Прежде всего метафоры Толстой одушевляют все вокруг. Внешний мир - мертвый и враждебный героям - оказывается, живет, шумит, дышит. Листья за окном - "сговаривались о чем-то, сбившись в зеленую, переплетенную кучу, хихикали, подсказывали друг другу, уславливались: а давайте так? а еще можно вот что; ловко придумано; ну все, значит, договорились, это наш секрет, ладно? смотрите, не выдавать!" (87) Осень - "вошла к дяде Паше и ударила его по лицу" (47); скатерть - "цветущий клевер хлопчатобумажных просторов" (64), а на ней - "чудовищный белый нерв хрена" (66). В одном только "Петерсе": "жизнь вставала на цыпочки, удивленно заглядывала в окно: почему Петере спит, почему не выходит играть с ней в ее жестокие игры" (185); галоши - "мякотью цветущей фуксии было выстлано их нутро" (176), бесполезные объявления - "провисели все лето, шевеля ложноножками" (177), шпиль Петропавловки - "мутно поднимал восклицательный палец" (178), лето - "вольно шаталось по садам, садилось на скамейки, болтало ногами" (185).


А ведь еще есть "мертвая желтая вермишель, старческое коричневое мыло" (185) и, конечно же, "холодный куриный юноша, не познавший ни любви, ни воли, - ни зеленой муравы, ни веселого круглого глаза подруги" (185), которому Петере под присмотром своей жены "должен был сам ножом и топором вспороть грудь  и вырвать ускользающее бурое сердце, алые
розы легких и голубой дыхательный стебель, чтобы стерлась в веках память о том, кто родился и надеялся, шевелил молодыми крыльями и мечтал о зеленом королевском хвосте, о жемчужном зерне, о разливе золотой зари над просыпающимся миром" (186). Не только в "Петерсе", но и во всей прозе Толстой абстрактные понятия, примелькавшиеся вещи, детали небогатого городского пейзажа, так вольно одухотворенные автором, непременно попадают в унисон с внутренним состоянием персонажа. Эти ожившие картины, напоминающие барочные аллегории, говорят о герое даже больше, чем всезнающий автор, они становятся инобытием человеческой души, они как бы кричат: мы - это тоже ты!
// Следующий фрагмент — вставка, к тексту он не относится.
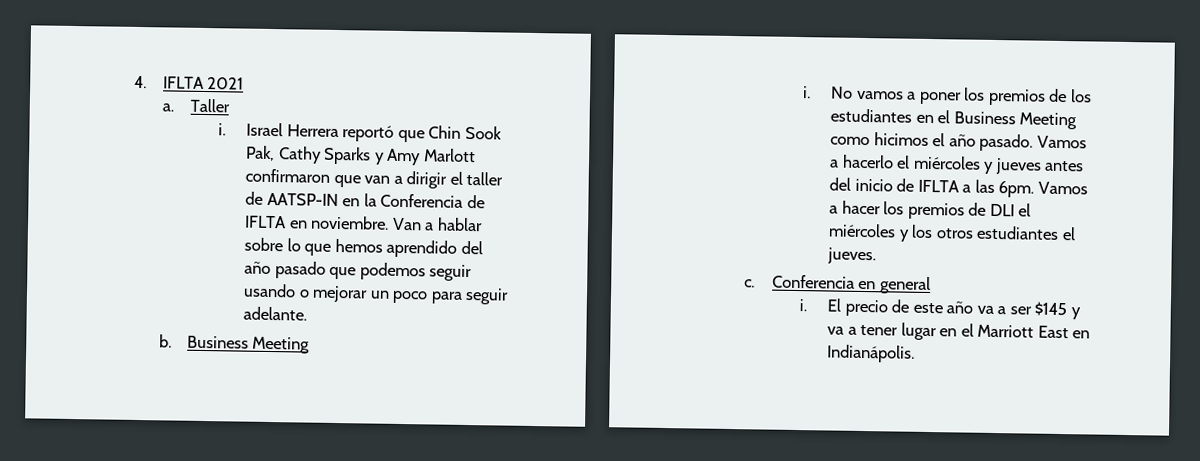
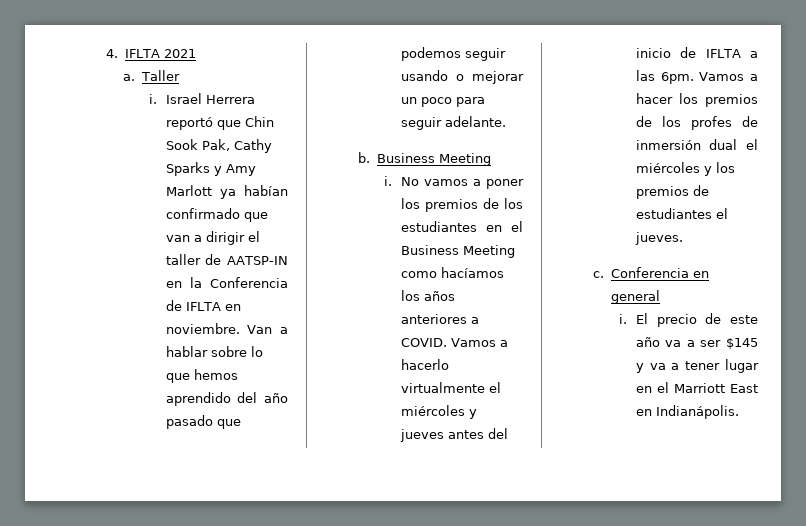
- Israel Herrera reportó que Chin Sook Pak, Cathy Sparks y Amy Marlott confirmaron que van a dirigir el taller de AATSP-IN en la Conferencia de IFLTA en noviembre.
+ Israel Herrera reportó que Chin Sook Pak, Cathy Sparks y Amy Marlott ya habían confirmado que van a dirigir el taller de AATSP-IN en la Conferencia de IFLTA en noviembre.
- No vamos a poner los premios de los estudiantes en el Business Meeting como hicimos el año pasado.
+ No vamos a poner los premios de los estudiantes en el Business Meeting como hacíamos los años anteriores a COVID.
- Vamos a hacerlo el miércoles y jueves antes del inicio de IFLTA a las 6pm.
+ Vamos a hacerlo virtualmente el miércoles y jueves antes del inicio de IFLTA a las 6pm.
- Vamos a hacer los premios de DLI el miércoles y los otros estudiantes el jueves.
+ Vamos a hacer los premios de los profes de inmersión dual el miércoles y los premios de estudiantes el jueves.

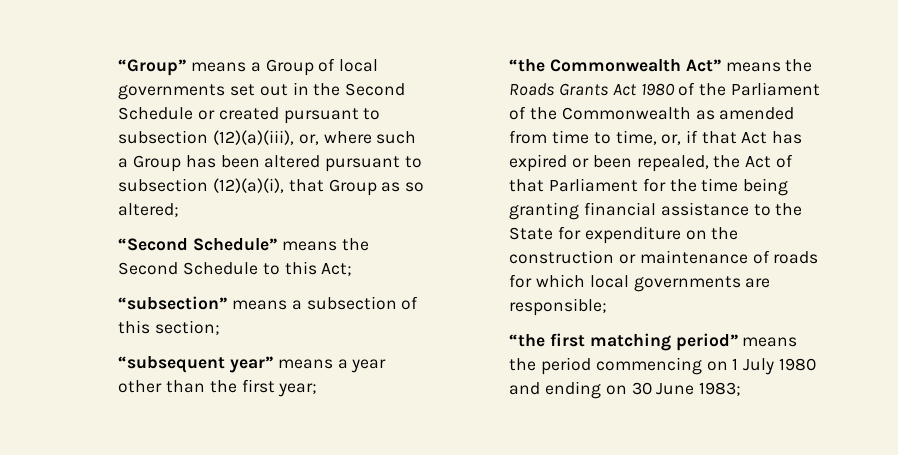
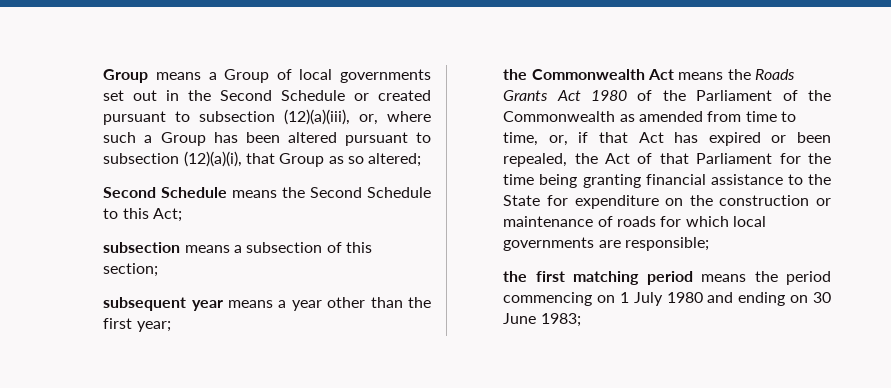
- “Group” means a Group of local governments set out in the Second Schedule or created pursuant to subsection (12)(a)(iii), or, where such a Group has been altered pursuant to subsection (12)(a)(i), that Group as so altered;
+ Group means a Group of local governments set out in the Second Schedule or created pursuant to subsection (12)(a)(iii), or, where such a Group has been altered pursuant to subsection (12)(a)(i), that Group as so altered;
- “Second Schedule” means the Second Schedule to this Act;
+ Second Schedule means the Second Schedule to this Act;
- “subsection” means a subsection of this section;
+ subsection means a subsection of this section;
- “subsequent year” means a year other than the first year;
+ subsequent year means a year other than the first year;
- “the Commonwealth Act” means the Roads Grants Act 1980 of the Parliament of the Commonwealth as amended from time to time, or, if that Act has expired or been repealed, the Act of that Parliament for the time being granting financial assistance to the State for expenditure on the construction or maintenance of roads for which local governments are responsible;
+ the Commonwealth Act means the Roads Grants Act 1980 of the Parliament of the Commonwealth as amended from time to time, or, if that Act has expired or been repealed, the Act of that Parliament for the time being granting financial assistance to the State for expenditure on the construction or maintenance of roads for which local governments are responsible;
- “the first matching period” means the period commencing on 1 July 1980 and ending on 30 June 1983;
+ the first matching period means the period commencing on 1 July 1980 and ending on 30 June 1983;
Значит человек с его сказками, обольщениями, слабостями и поражениями тождествен мирозданию! Да, и этот древний образ человека-вселенной, человека-космоса также входит в "творческий хронотоп" ее прозы. Правда, архетип человеческого макрокосма неизменно прозаизируется, резко снижается в ее поэтике: "...нестарые годы вокруг лица и дешевые носки далеко внизу, на границе существования..." (16), "Зато шляпа!  Четыре времени года - бульденежи, ландыши, черешня, барбарис - свились на соломенном блюде, пришпиленном к остаткам волос вот такущей булавкой" (29). А чуть ниже к этому портрету милой Шуры добавится упоминание о ее "дореволюционных ногах" (29). В "Чистом листе" метафоры сменяются прямым, развернутым, откровенно стилизованным описанием: "рука в руке с тоской молчал Игнатьев: запертые в его груди ворочались сады, моря, города, хозяином и.\ был Игнатьев..." (74). Да, ирония, да макрокосм в руинах - но старый образ сделал свое дело, и за непоэтичным образом Шуры или Петерса, Сони или Игнатьева все-таки высветилась память о космической целостности. Бытие в миниатюре, а не горстка праха, не марионетка круговой гонки.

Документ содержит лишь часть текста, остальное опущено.